Все это было частью усилий, помогавших Уилсону оставаться на плаву летом 1983 года. Его главная цель заключалась в том, чтобы вынудить ЦРУ и администрацию Рейгана пойти на радикальную эскалацию боевых действий в Афганистане. Как он и говорил Зие а апреле, единственным препятствием на пути к успеху оставался Док Лонг. Его следовало обратить в свою веру, или, на худой конец, нейтрализовать.

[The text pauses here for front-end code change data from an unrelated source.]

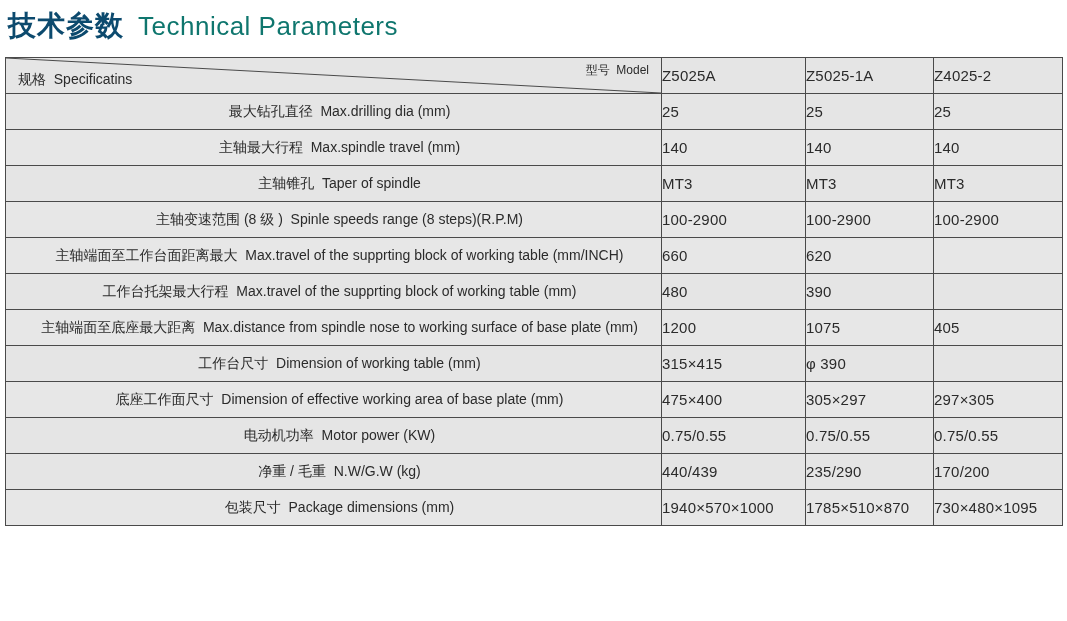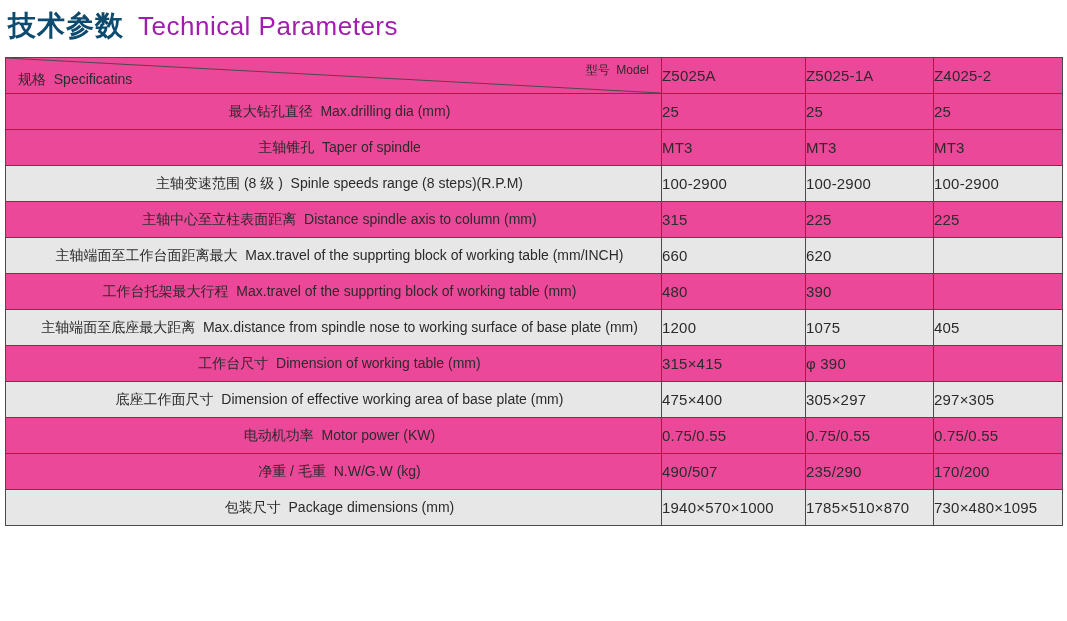--- a/index.html
+++ b/index.html
@@ -15,35 +15,35 @@
   }
   
   .page-header{
     position:absolute;left:8px;top:4px;height:44px;
     display:flex;align-items:center;gap:14px;white-space:pre;
   }
   .title-zh{
     font-size:28px;font-weight:700;color:#0c4a6e;letter-spacing:1px;
   }
   .title-en{
-    font-size:26px;font-weight:400;color:#a21caf;letter-spacing:0.5px;
+    font-size:26px;font-weight:400;color:#0f766e;letter-spacing:0.5px;
   }
   
   table.params{
     position:absolute;left:5px;top:57px;
     width:1057px;
     border-collapse:collapse;
     table-layout:fixed;
     font-size:14px;
   }
   table.params th,
   table.params td{
     border:1px solid var(--border);
     height:36px;
-    background:#ec4899;
+    background:#e5e5e5;
     font-weight:400;
     color:var(--text);
   }
   table.params{border:1.5px solid var(--border);}
   td.label-cell{
     text-align:center;
     padding-left:12px;
     white-space:pre;
     overflow:hidden;
     font-size:14px;
@@ -102,37 +102,37 @@
       <th class="model-cell">Z4025-2</th>
     </tr>
   </thead>
   <tbody id="param-rows">
       <tr>
         <td class="label-cell">最大钻孔直径  Max.drilling dia (mm)</td>
         <td class="value-cell">25</td>
         <td class="value-cell">25</td>
         <td class="value-cell">25</td>
       </tr>
+      <tr class="shaded">
+        <td class="label-cell">主轴最大行程  Max.spindle travel (mm)</td>
+        <td class="value-cell">140</td>
+        <td class="value-cell">140</td>
+        <td class="value-cell">140</td>
+      </tr>
       <tr>
         <td class="label-cell">主轴锥孔  Taper of spindle</td>
         <td class="value-cell">MT3</td>
         <td class="value-cell">MT3</td>
         <td class="value-cell">MT3</td>
       </tr>
       <tr class="shaded">
         <td class="label-cell">主轴变速范围 (8 级 )  Spinle speeds range (8 steps)(R.P.M)</td>
         <td class="value-cell">100-2900</td>
         <td class="value-cell">100-2900</td>
         <td class="value-cell">100-2900</td>
-      </tr>
-      <tr>
-        <td class="label-cell">主轴中心至立柱表面距离  Distance spindle axis to column (mm)</td>
-        <td class="value-cell">315</td>
-        <td class="value-cell">225</td>
-        <td class="value-cell">225</td>
       </tr>
       <tr class="shaded">
         <td class="label-cell">主轴端面至工作台面距离最大  Max.travel of the supprting block of working table (mm/INCH)</td>
         <td class="value-cell">660</td>
         <td class="value-cell">620</td>
         <td class="value-cell"></td>
       </tr>
       <tr>
         <td class="label-cell">工作台托架最大行程  Max.travel of the supprting block of working table (mm)</td>
         <td class="value-cell">480</td>
@@ -158,21 +158,21 @@
         <td class="value-cell">297×305</td>
       </tr>
       <tr>
         <td class="label-cell">电动机功率  Motor power (KW)</td>
         <td class="value-cell">0.75/0.55</td>
         <td class="value-cell">0.75/0.55</td>
         <td class="value-cell">0.75/0.55</td>
       </tr>
       <tr>
         <td class="label-cell">净重 / 毛重  N.W/G.W (kg)</td>
-        <td class="value-cell">490/507</td>
+        <td class="value-cell">440/439</td>
         <td class="value-cell">235/290</td>
         <td class="value-cell">170/200</td>
       </tr>
       <tr class="shaded">
         <td class="label-cell">包装尺寸  Package dimensions (mm)</td>
         <td class="value-cell">1940×570×1000</td>
         <td class="value-cell">1785×510×870</td>
         <td class="value-cell">730×480×1095</td>
       </tr>
     </tbody>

В качестве председателя подкомиссии Конгресса по ассигнованиям на правительственные операции, Кларенс Д. Лонг руководил двенадцатью людьми, распределявшими весь бюджет Госдепартамента, а также всю зарубежную экономическую и военную помощь. Лишь немногие за пределами правительства США когда-либо слышали о нем, но он был одним из баронов в феодальном мире Конгресса, и каждый, кто обращался в его ведомство, чувствовал его огромную власть. Он даже имел так называемое «золотое правило», начертанное на табличке в комнате заседаний, чтобы ни у кого не возникало сомнений в том, кто здесь главный. Надпись гласила: «Тот, у кого золото, диктует правила».
Лонг обладал такой властью, что ни один чиновник Госдепартамента, независимо от должности, не мог себе позволить игнорировать его мнение. Его называли Доком Лонгом, потому что он получил докторскую степень по экономике в Принстоне и некогда был университетским профессором. Он также был одним из самых странных и неуживчивых членов Конгресса и обладал настолько экстравагантной внешностью, что Чарли Уилсон описывает его как точную копию безумного пучеглазого ученого и путешественника во времени из кинофильма «Назад в будущее».
Его давний помощник Джефф Нельсон объясняет: «Даже подойти к председателю по любому делу было непростой задачей. Он имел ужасную привычку сплевывать в коридорах. Он плевался на ходу и часто попадал на стены и плинтуса. Помню, как уборщики отворачивались и закатывали глаза». Нельсон рассказал об одном совещании, когда Док вызвал министра обороны Каспара Уайнбергера и нескольких высокопоставленных военных в свой кабинет, где он неторопливо и с чавканьем поглощал сэндвич с тунцом, пока они вводили его в курс дела. Это было отвратительной демонстрацией своего влияния, но Док любил напоминать сильным мира сего, кто подписывает их чеки.